Cuando la llamaron del hospital a las pocas horas de haber salido de él, notó cómo su corazón daba un vuelco. En la pantalla de su móvil inteligente leyó: “Marta”, la joven doctora a la que conocía de las dos veces anteriores en las que había estado ingresada para tratarse del cáncer que, con paciencia, logró vencer. Se le heló la sangre y apenas podía reaccionar. Pensaba que aquella mujer tenía los resultados de las pruebas médicas a las que un rato antes se había sometido, y con solo pensar en una recaída en la enfermedad, su cabeza se llenó de imágenes dolorosas en cuestión de segundos. Otra vez no podía ser, no estaba preparada para luchar de nuevo. Cuando por fin descolgó el aparato, tras cinco tonos interminables, escuchó la voz delicada de su amiga con una entonación firme, muy seria:
—María, ven al hospital. Tu hijo ha tenido un accidente de moto. Está grave.
Aquella frase le golpeó su vientre con una vehemencia desmedida y sintió cómo su respiración se cortaba. El teléfono se le cayó de las manos, que, como el resto del cuerpo, empezaban a temblar con ansiedad. Cayó rendida sobre el sillón, desorientada, y el mundo, al menos el suyo, se detuvo. Desde aquel instante deseó cambiar el destino aciago de su único hijo por el suyo, e imploró volver a sufrir el cáncer antes de que a él le pasara algo.

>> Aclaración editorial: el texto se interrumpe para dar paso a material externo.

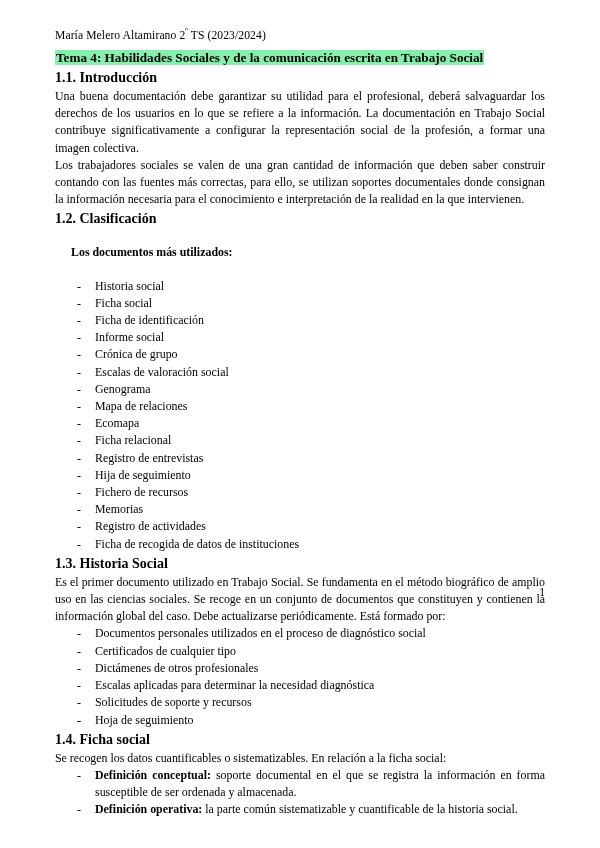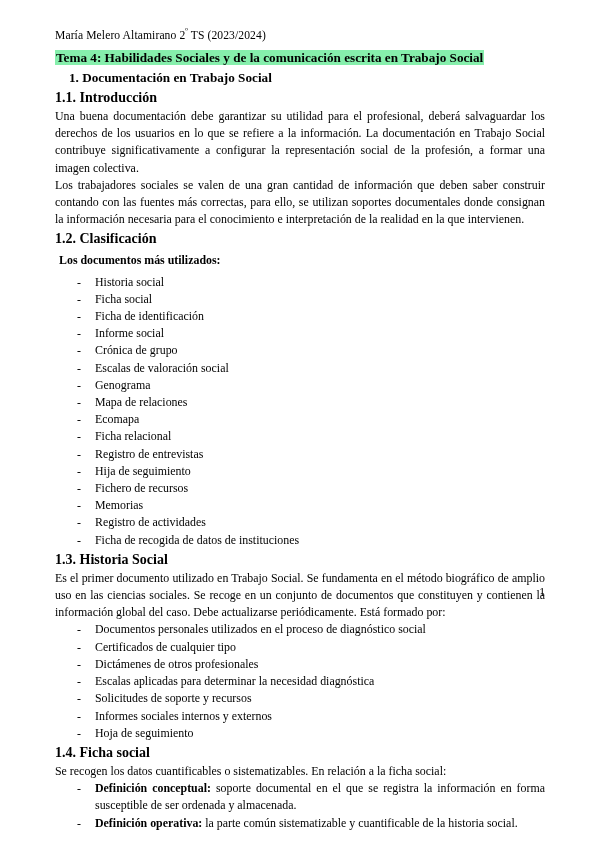--- a/index.html
+++ b/index.html
@@ -130,7 +130,6 @@
       <span class="title-highlight" style="background-color: #86efac;">Tema 4: Habilidades Sociales y de la comunicación escrita en Trabajo Social</span>
     </div>
 
-    <p class="h-numbered">1.  Documentación en Trabajo Social</p>
 
     <h2 class="sec">1.1. Introducción</h2>
     <p class="para">Una buena documentación debe garantizar su utilidad para el profesional, deberá salvaguardar los derechos de los usuarios en lo que se refiere a la información. La documentación en Trabajo Social contribuye significativamente a configurar la representación social de la profesión, a formar una imagen colectiva.</p>

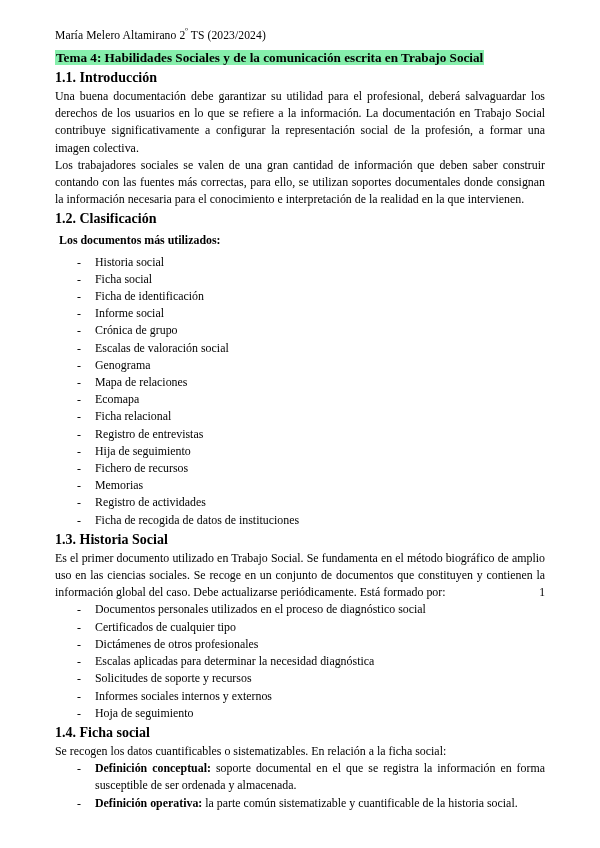--- a/index.html
+++ b/index.html
@@ -84,7 +84,7 @@
   p.lead {
     font-size: 11.9px;
     line-height: 17.2px;
-    margin: 4px;
+    margin: 16px;
     font-weight: bold;
   }
 

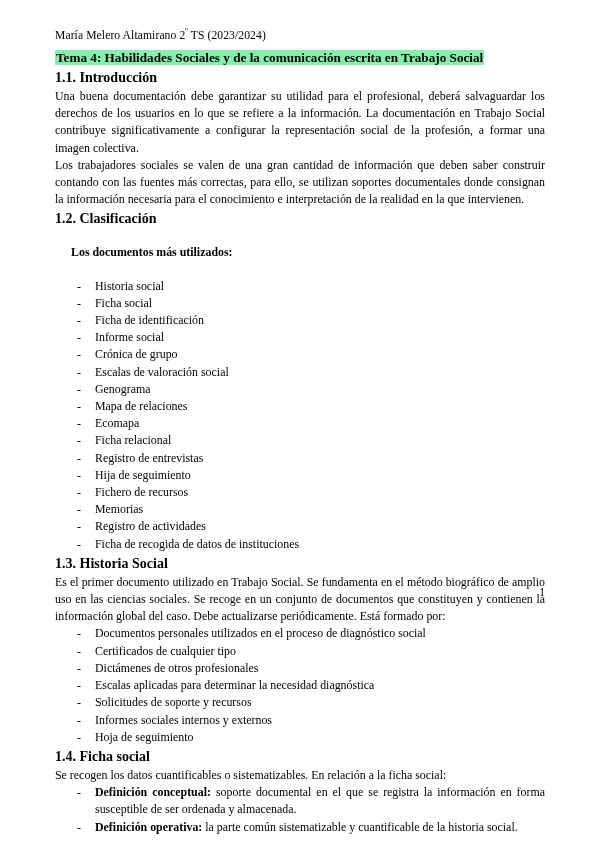--- a/index.html
+++ b/index.html
@@ -164,7 +164,7 @@
       <li><span class="dash">-</span><span>Dictámenes de otros profesionales</span></li>
       <li><span class="dash">-</span><span>Escalas aplicadas para determinar la necesidad diagnóstica</span></li>
       <li><span class="dash">-</span><span>Solicitudes de soporte y recursos</span></li>
-      <li><span class="dash">-</span><span>Informes sociales internos y externos</span></li>
+      <li><span class="dash">-</span></li>
       <li><span class="dash">-</span><span>Hoja de seguimiento</span></li>
     </ul>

María, tan menuda, tan fortalecida por los golpes que había recibido a lo largo de sus cuarenta y siete años, supo entonces que si para algo no estaba preparada era para comprobar cómo aquel veinteañero perdía la vida; y que la opción ahora es la misma de antes: luchar. Ella estaba dispuesta a todo; también a preguntarle por qué a la vida. Su cuerpo ajado apenas mostraba los signos de la guerra y como una joven luchadora dio, quizá sin saberlo, el primero de muchos pasos en la que era, con toda probabilidad, una nueva batalla.